Co-convened by Dr. Julian Tang (University Hospitals of Leicester NHS Trust, Leicester UK), a medical expert specialising in airborne transmission and clinical virology, and Professor Chandra Sekhar (Department of the Built Environment, NUS CDE), an engineering expert specialising in building ventilation and indoor air quality, the session will also feature five international and local experts: 

  • Distinguished Professor Lidia Morawska (Queensland University of Technology, WHO advisor)
  • Professor Donald Milton (University of Maryland, airborne transmission expert)
  • Professor Paul Tambyah (National University of Singapore Yong Loo Lin School of Medicine, infectious disease specialist) 
  • Dr. Kang Chang Wei (A*STAR Institute of High Performance Computing) 
  • Professor Bill Bahnfleth, PhD, PE (Penn State University, ASHRAE Distinguished Lecturer)
  • This session will explore practical engineering controls, including ventilation optimisation, outdoor-air strategies, airflow management, and other infrastructure measures, alongside the policy and cost-effectiveness arguments needed to implement them. 

The session will also address a critical gap: how to conduct rigorous, engineer-led outbreak investigation research in collaboration with the medical fraternity, including candidate study designs such as tracer-gas and smoke visualisation, manikin-based experiments with harmless surrogates, and computational fluid dynamics supported by validation data.

Global pledge for healthy indoor air 
On Wednesday, 17 June 2026, Indoor Air 2026 will host a signing ceremony for the Global Pledge for Healthy Indoor Air—the first time the global community has formally declared that clean indoor air is fundamental for protecting health and safeguarding well-being. 

The pledge brings together the three principal communities driving indoor air quality forward: the scientific community (ISIAQ), the engineering and standards community (ASHRAE), and the advocacy community (Air Club). The Singapore Green Building Council (SGBC) will be among the signatories, joining a growing global movement to position healthy indoor air as a public health priority. 

The signing ceremony follows a plenary session featuring Dr. Sandro Demaio, Director and Head of the WHO Asia-Pacific Centre for Environment and Health; Nicholas Reece, Lord Mayor of Melbourne; and Marina Mijuskovic, Executive Director of the Montenegrin Institute for Advanced Innovation. 

Professor Tham Kwok Wai, Conference President of Indoor Air 2026, from the Department of the Built Environment, NUS CDE, noted, "Indoor air quality is no longer a niche technical concern – it is a health imperative that affects how we live, work, and learn in dense urban environments. The knowledge exchanged here over the next four days will deepen insights, drive innovation, and shape building standards and policies for years to come." 

Er. Yvonne Soh, Conference Vice President (Executive) of Indoor Air 2026 and CEO of SGBC, added, "This is the first time SGBC is organising a major international scientific conference, and we are proud to welcome the global indoor air community to Singapore.

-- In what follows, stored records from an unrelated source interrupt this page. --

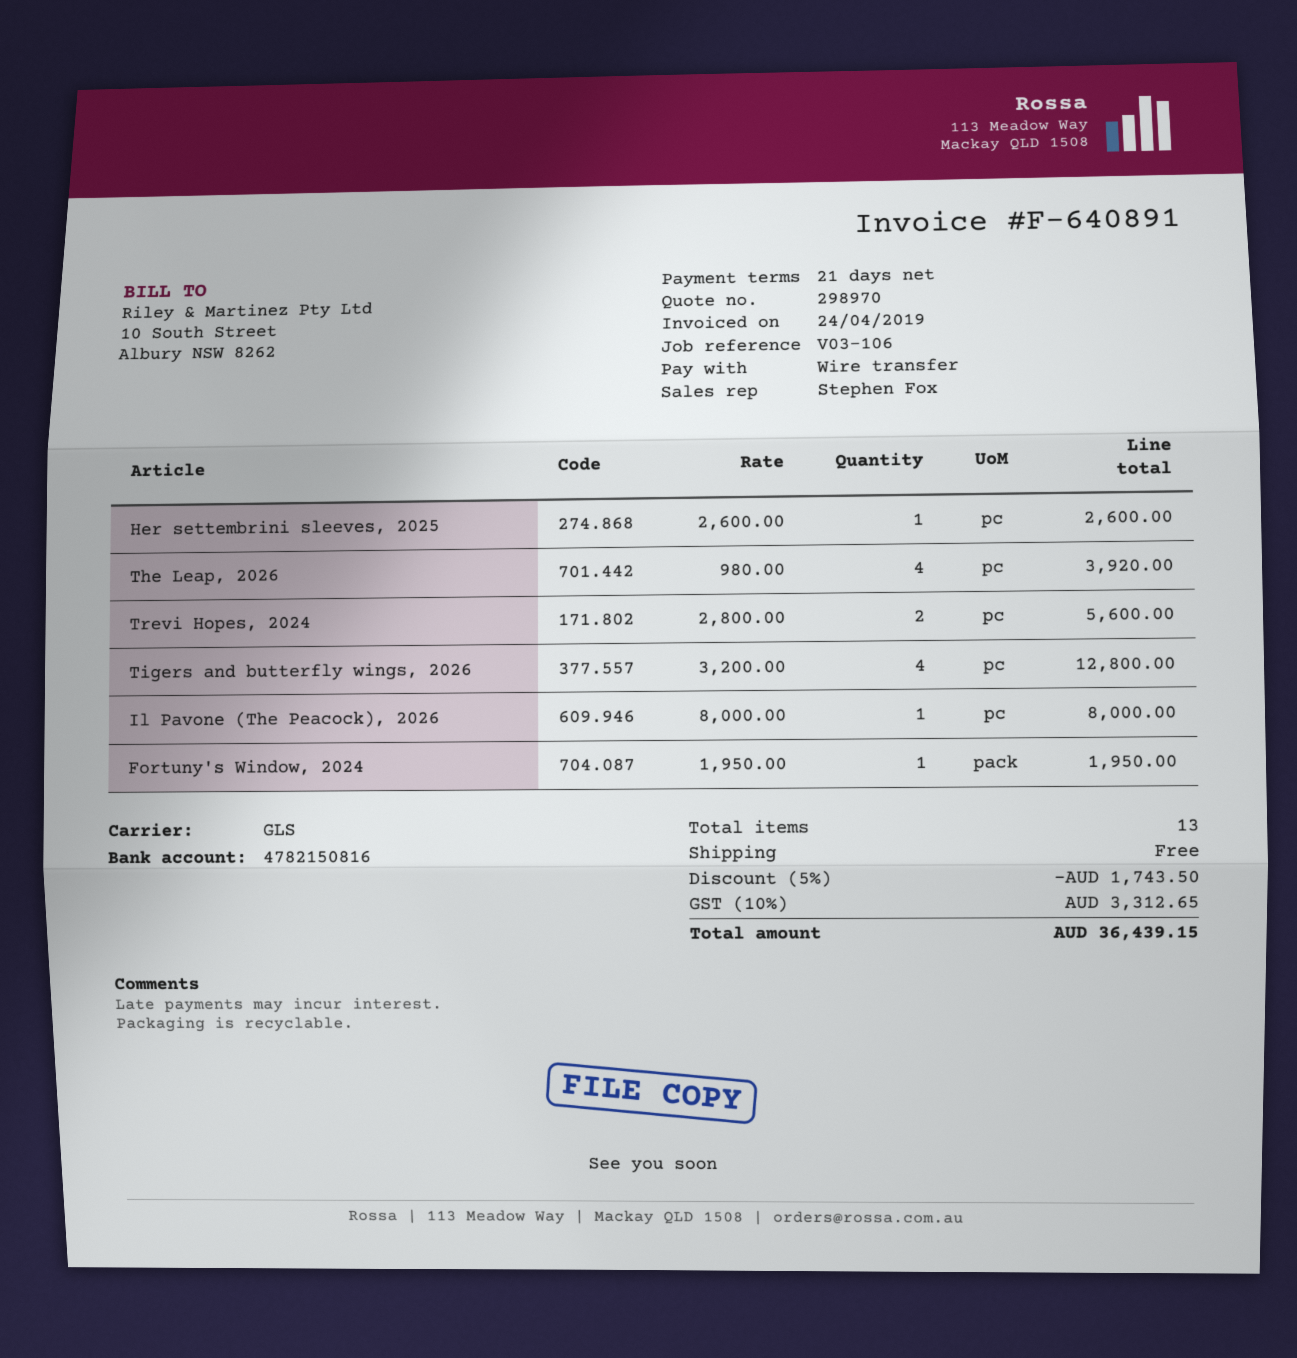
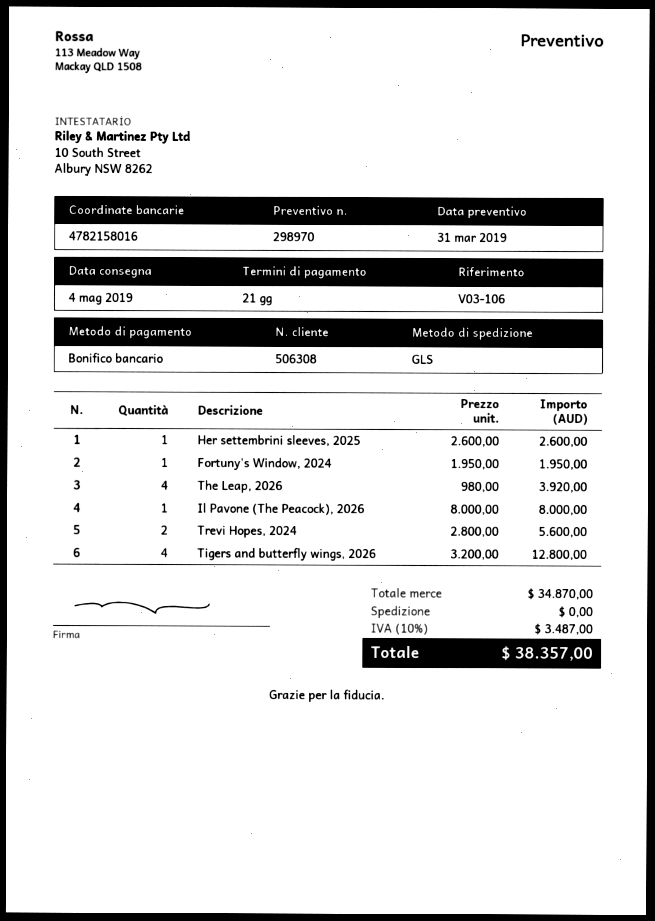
bank account: 4782150816 -> 4782158016
discount: 5% = 1743.50 -> none
tax: 10% = 3312.65 -> 10% = 3487.00
total: 36439.15 -> 38357.00

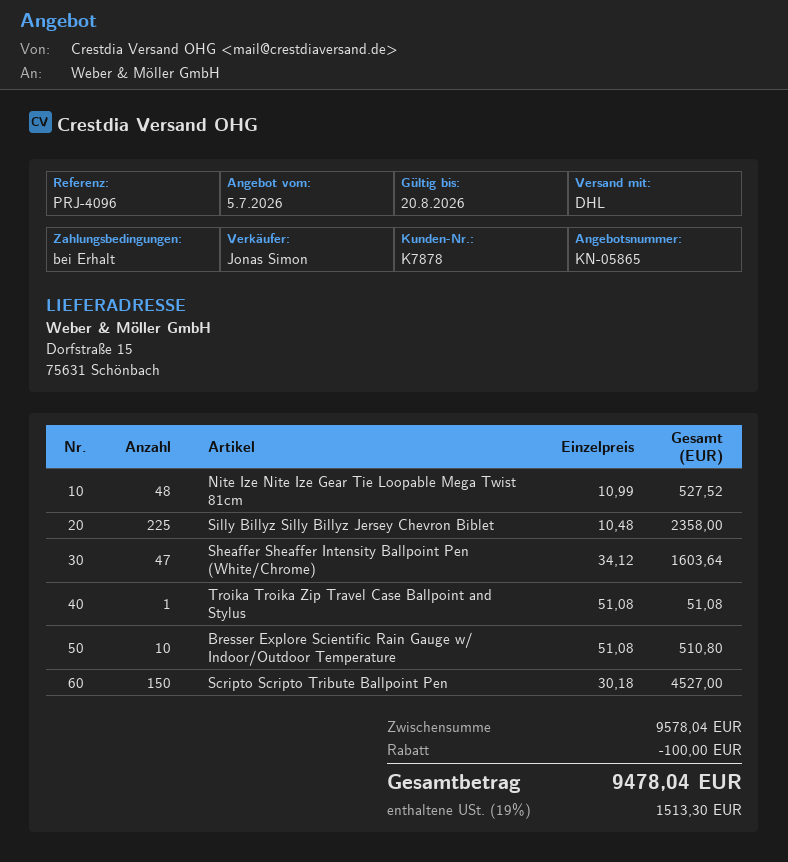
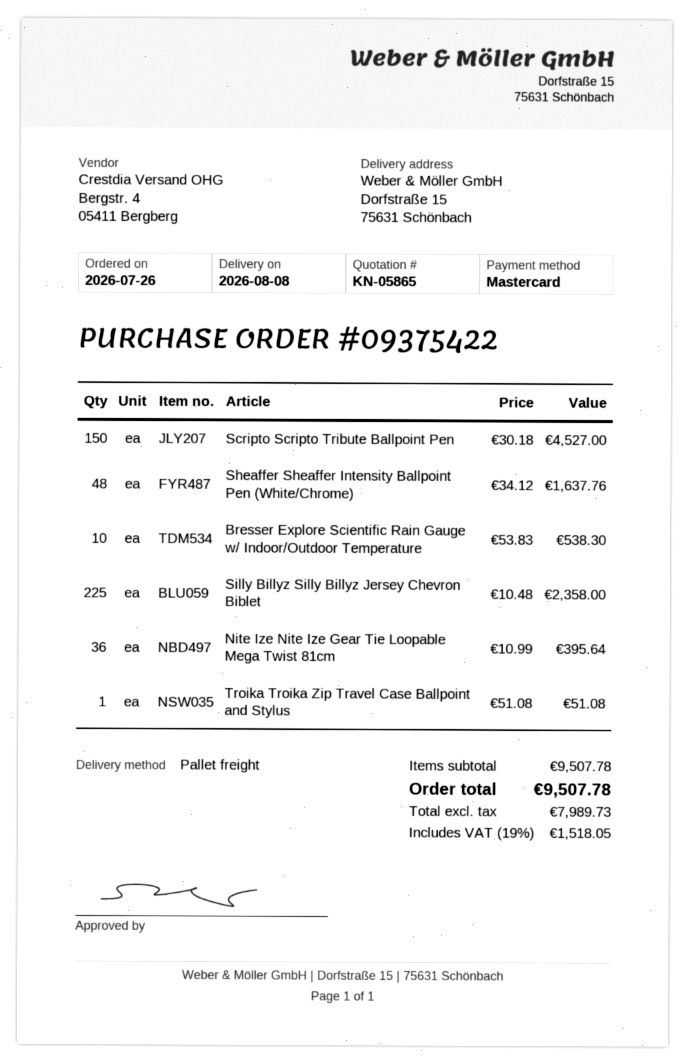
shipping method: DHL -> pallet freight
Nite Ize Nite Ize Gear Tie Loopable Mega Twist 81cm: 48 x 10.99 = 527.52 -> 36 x 10.99 = 395.64
Sheaffer Sheaffer Intensity Ballpoint Pen (White/Chrome): 47 x 34.12 = 1603.64 -> 48 x 34.12 = 1637.76
Bresser Explore Scientific Rain Gauge w/ Indoor/Outdoor Temperature: 10 x 51.08 = 510.80 -> 10 x 53.83 = 538.30
subtotal: 9578.04 -> 9507.78
discount: 100.00 -> none
tax: 19% = 1513.30 -> 19% = 1518.05
total: 9478.04 -> 9507.78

With over 900 papers and 50+ contributions from local researchers, this conference demonstrates Singapore’s ability to convene world-class expertise while advancing our own green building journey through initiatives like Go 25. The collaborations forged here will accelerate solutions for healthier, more climate-resilient indoor environments across the tropics." 

"Since the first Indoor Air conference was held in Copenhagen in 1978, this series has been the world’s leading scientific platform for advancing indoor air quality knowledge," said Professor Kerry Kinney, President of the International Society of Indoor Air Quality and Climate (ISIAQ). “As climate change and urbanisation pressures intensify around the world, the knowledge exchanged this week is even more critical to shape a healthier, more resilient indoor environment globally.”